- **What the exercise asks**: Take the records below and set them down exactly, so that every line matches the original.

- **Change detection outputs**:
******

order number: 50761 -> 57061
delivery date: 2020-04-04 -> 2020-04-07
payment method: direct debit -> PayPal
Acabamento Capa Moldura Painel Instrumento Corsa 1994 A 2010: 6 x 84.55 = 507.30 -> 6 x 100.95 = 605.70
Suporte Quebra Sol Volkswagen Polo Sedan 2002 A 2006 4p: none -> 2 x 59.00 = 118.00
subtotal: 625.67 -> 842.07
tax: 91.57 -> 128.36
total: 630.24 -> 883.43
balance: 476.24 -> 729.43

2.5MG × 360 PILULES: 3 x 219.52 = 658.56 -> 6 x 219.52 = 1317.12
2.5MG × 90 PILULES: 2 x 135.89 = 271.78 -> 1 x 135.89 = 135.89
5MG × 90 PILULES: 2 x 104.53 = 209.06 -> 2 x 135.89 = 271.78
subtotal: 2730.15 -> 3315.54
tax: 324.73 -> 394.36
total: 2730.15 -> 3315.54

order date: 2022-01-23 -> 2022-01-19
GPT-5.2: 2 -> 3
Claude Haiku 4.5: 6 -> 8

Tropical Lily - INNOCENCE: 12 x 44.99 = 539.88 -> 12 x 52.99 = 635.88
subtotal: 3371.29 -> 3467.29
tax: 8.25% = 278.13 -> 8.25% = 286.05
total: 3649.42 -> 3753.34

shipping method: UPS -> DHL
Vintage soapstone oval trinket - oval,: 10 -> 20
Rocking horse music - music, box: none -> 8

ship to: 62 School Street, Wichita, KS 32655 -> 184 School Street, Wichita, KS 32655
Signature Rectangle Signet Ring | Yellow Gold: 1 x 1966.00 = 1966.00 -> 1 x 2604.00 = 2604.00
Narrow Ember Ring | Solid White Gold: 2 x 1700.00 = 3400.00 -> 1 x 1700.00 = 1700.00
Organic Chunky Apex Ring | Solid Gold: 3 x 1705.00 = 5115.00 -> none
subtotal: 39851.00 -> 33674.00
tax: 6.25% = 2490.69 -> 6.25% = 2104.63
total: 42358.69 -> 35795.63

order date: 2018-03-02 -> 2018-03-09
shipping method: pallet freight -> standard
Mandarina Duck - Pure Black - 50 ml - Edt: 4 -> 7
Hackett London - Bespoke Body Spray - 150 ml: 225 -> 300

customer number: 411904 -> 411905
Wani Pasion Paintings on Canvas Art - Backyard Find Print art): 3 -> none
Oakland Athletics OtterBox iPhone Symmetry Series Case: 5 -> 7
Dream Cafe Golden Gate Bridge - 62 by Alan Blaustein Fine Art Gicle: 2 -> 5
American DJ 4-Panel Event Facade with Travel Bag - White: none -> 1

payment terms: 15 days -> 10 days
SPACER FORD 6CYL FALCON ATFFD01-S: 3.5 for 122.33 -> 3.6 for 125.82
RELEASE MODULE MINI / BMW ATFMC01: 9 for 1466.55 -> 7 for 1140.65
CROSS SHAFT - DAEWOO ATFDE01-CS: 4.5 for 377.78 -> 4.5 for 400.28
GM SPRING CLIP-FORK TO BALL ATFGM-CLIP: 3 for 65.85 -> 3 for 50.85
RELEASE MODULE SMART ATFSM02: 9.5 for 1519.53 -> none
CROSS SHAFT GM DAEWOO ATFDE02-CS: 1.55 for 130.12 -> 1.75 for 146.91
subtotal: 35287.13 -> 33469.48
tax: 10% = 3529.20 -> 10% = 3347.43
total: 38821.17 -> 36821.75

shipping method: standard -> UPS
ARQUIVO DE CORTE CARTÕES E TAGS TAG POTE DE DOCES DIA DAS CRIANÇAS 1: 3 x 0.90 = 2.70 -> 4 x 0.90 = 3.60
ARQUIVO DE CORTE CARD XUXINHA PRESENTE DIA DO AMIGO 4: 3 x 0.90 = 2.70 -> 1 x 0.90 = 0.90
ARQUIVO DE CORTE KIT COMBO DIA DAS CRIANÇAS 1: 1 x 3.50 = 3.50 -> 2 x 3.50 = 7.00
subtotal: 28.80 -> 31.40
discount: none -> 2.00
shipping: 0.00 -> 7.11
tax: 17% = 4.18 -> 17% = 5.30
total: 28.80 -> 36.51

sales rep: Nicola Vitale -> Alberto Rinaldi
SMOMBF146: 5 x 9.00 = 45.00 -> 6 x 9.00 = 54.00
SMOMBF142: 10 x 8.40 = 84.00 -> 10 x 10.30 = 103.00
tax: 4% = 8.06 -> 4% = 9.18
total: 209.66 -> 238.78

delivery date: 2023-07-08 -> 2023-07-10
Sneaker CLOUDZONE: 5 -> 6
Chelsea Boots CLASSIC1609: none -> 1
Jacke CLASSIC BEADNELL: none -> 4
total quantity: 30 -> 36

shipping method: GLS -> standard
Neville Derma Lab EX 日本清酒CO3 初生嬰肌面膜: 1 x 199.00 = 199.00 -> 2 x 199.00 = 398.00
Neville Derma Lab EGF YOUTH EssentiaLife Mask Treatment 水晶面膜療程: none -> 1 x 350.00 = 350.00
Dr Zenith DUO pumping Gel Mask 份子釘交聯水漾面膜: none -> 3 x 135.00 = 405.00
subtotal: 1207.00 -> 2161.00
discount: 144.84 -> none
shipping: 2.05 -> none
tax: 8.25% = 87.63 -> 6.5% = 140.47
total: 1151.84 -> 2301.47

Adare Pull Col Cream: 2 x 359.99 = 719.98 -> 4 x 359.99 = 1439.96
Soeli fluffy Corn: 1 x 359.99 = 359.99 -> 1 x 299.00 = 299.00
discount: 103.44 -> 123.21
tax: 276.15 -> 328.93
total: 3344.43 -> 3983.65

******

- **Answer section**:
order number: 50761 -> 57061
delivery date: 2020-04-04 -> 2020-04-07
payment method: direct debit -> PayPal
Acabamento Capa Moldura Painel Instrumento Corsa 1994 A 2010: 6 x 84.55 = 507.30 -> 6 x 100.95 = 605.70
Suporte Quebra Sol Volkswagen Polo Sedan 2002 A 2006 4p: none -> 2 x 59.00 = 118.00
subtotal: 625.67 -> 842.07
tax: 91.57 -> 128.36
total: 630.24 -> 883.43
balance: 476.24 -> 729.43

2.5MG × 360 PILULES: 3 x 219.52 = 658.56 -> 6 x 219.52 = 1317.12
2.5MG × 90 PILULES: 2 x 135.89 = 271.78 -> 1 x 135.89 = 135.89
5MG × 90 PILULES: 2 x 104.53 = 209.06 -> 2 x 135.89 = 271.78
subtotal: 2730.15 -> 3315.54
tax: 324.73 -> 394.36
total: 2730.15 -> 3315.54

order date: 2022-01-23 -> 2022-01-19
GPT-5.2: 2 -> 3
Claude Haiku 4.5: 6 -> 8

Tropical Lily - INNOCENCE: 12 x 44.99 = 539.88 -> 12 x 52.99 = 635.88
subtotal: 3371.29 -> 3467.29
tax: 8.25% = 278.13 -> 8.25% = 286.05
total: 3649.42 -> 3753.34

shipping method: UPS -> DHL
Vintage soapstone oval trinket - oval,: 10 -> 20
Rocking horse music - music, box: none -> 8

ship to: 62 School Street, Wichita, KS 32655 -> 184 School Street, Wichita, KS 32655
Signature Rectangle Signet Ring | Yellow Gold: 1 x 1966.00 = 1966.00 -> 1 x 2604.00 = 2604.00
Narrow Ember Ring | Solid White Gold: 2 x 1700.00 = 3400.00 -> 1 x 1700.00 = 1700.00
Organic Chunky Apex Ring | Solid Gold: 3 x 1705.00 = 5115.00 -> none
subtotal: 39851.00 -> 33674.00
tax: 6.25% = 2490.69 -> 6.25% = 2104.63
total: 42358.69 -> 35795.63

order date: 2018-03-02 -> 2018-03-09
shipping method: pallet freight -> standard
Mandarina Duck - Pure Black - 50 ml - Edt: 4 -> 7
Hackett London - Bespoke Body Spray - 150 ml: 225 -> 300

customer number: 411904 -> 411905
Wani Pasion Paintings on Canvas Art - Backyard Find Print art): 3 -> none
Oakland Athletics OtterBox iPhone Symmetry Series Case: 5 -> 7
Dream Cafe Golden Gate Bridge - 62 by Alan Blaustein Fine Art Gicle: 2 -> 5
American DJ 4-Panel Event Facade with Travel Bag - White: none -> 1

payment terms: 15 days -> 10 days
SPACER FORD 6CYL FALCON ATFFD01-S: 3.5 for 122.33 -> 3.6 for 125.82
RELEASE MODULE MINI / BMW ATFMC01: 9 for 1466.55 -> 7 for 1140.65
CROSS SHAFT - DAEWOO ATFDE01-CS: 4.5 for 377.78 -> 4.5 for 400.28
GM SPRING CLIP-FORK TO BALL ATFGM-CLIP: 3 for 65.85 -> 3 for 50.85
RELEASE MODULE SMART ATFSM02: 9.5 for 1519.53 -> none
CROSS SHAFT GM DAEWOO ATFDE02-CS: 1.55 for 130.12 -> 1.75 for 146.91
subtotal: 35287.13 -> 33469.48
tax: 10% = 3529.20 -> 10% = 3347.43
total: 38821.17 -> 36821.75

shipping method: standard -> UPS
ARQUIVO DE CORTE CARTÕES E TAGS TAG POTE DE DOCES DIA DAS CRIANÇAS 1: 3 x 0.90 = 2.70 -> 4 x 0.90 = 3.60
ARQUIVO DE CORTE CARD XUXINHA PRESENTE DIA DO AMIGO 4: 3 x 0.90 = 2.70 -> 1 x 0.90 = 0.90
ARQUIVO DE CORTE KIT COMBO DIA DAS CRIANÇAS 1: 1 x 3.50 = 3.50 -> 2 x 3.50 = 7.00
subtotal: 28.80 -> 31.40
discount: none -> 2.00
shipping: 0.00 -> 7.11
tax: 17% = 4.18 -> 17% = 5.30
total: 28.80 -> 36.51

sales rep: Nicola Vitale -> Alberto Rinaldi
SMOMBF146: 5 x 9.00 = 45.00 -> 6 x 9.00 = 54.00
SMOMBF142: 10 x 8.40 = 84.00 -> 10 x 10.30 = 103.00
tax: 4% = 8.06 -> 4% = 9.18
total: 209.66 -> 238.78

delivery date: 2023-07-08 -> 2023-07-10
Sneaker CLOUDZONE: 5 -> 6
Chelsea Boots CLASSIC1609: none -> 1
Jacke CLASSIC BEADNELL: none -> 4
total quantity: 30 -> 36

shipping method: GLS -> standard
Neville Derma Lab EX 日本清酒CO3 初生嬰肌面膜: 1 x 199.00 = 199.00 -> 2 x 199.00 = 398.00
Neville Derma Lab EGF YOUTH EssentiaLife Mask Treatment 水晶面膜療程: none -> 1 x 350.00 = 350.00
Dr Zenith DUO pumping Gel Mask 份子釘交聯水漾面膜: none -> 3 x 135.00 = 405.00
subtotal: 1207.00 -> 2161.00
discount: 144.84 -> none
shipping: 2.05 -> none
tax: 8.25% = 87.63 -> 6.5% = 140.47
total: 1151.84 -> 2301.47

Adare Pull Col Cream: 2 x 359.99 = 719.98 -> 4 x 359.99 = 1439.96
Soeli fluffy Corn: 1 x 359.99 = 359.99 -> 1 x 299.00 = 299.00
discount: 103.44 -> 123.21
tax: 276.15 -> 328.93
total: 3344.43 -> 3983.65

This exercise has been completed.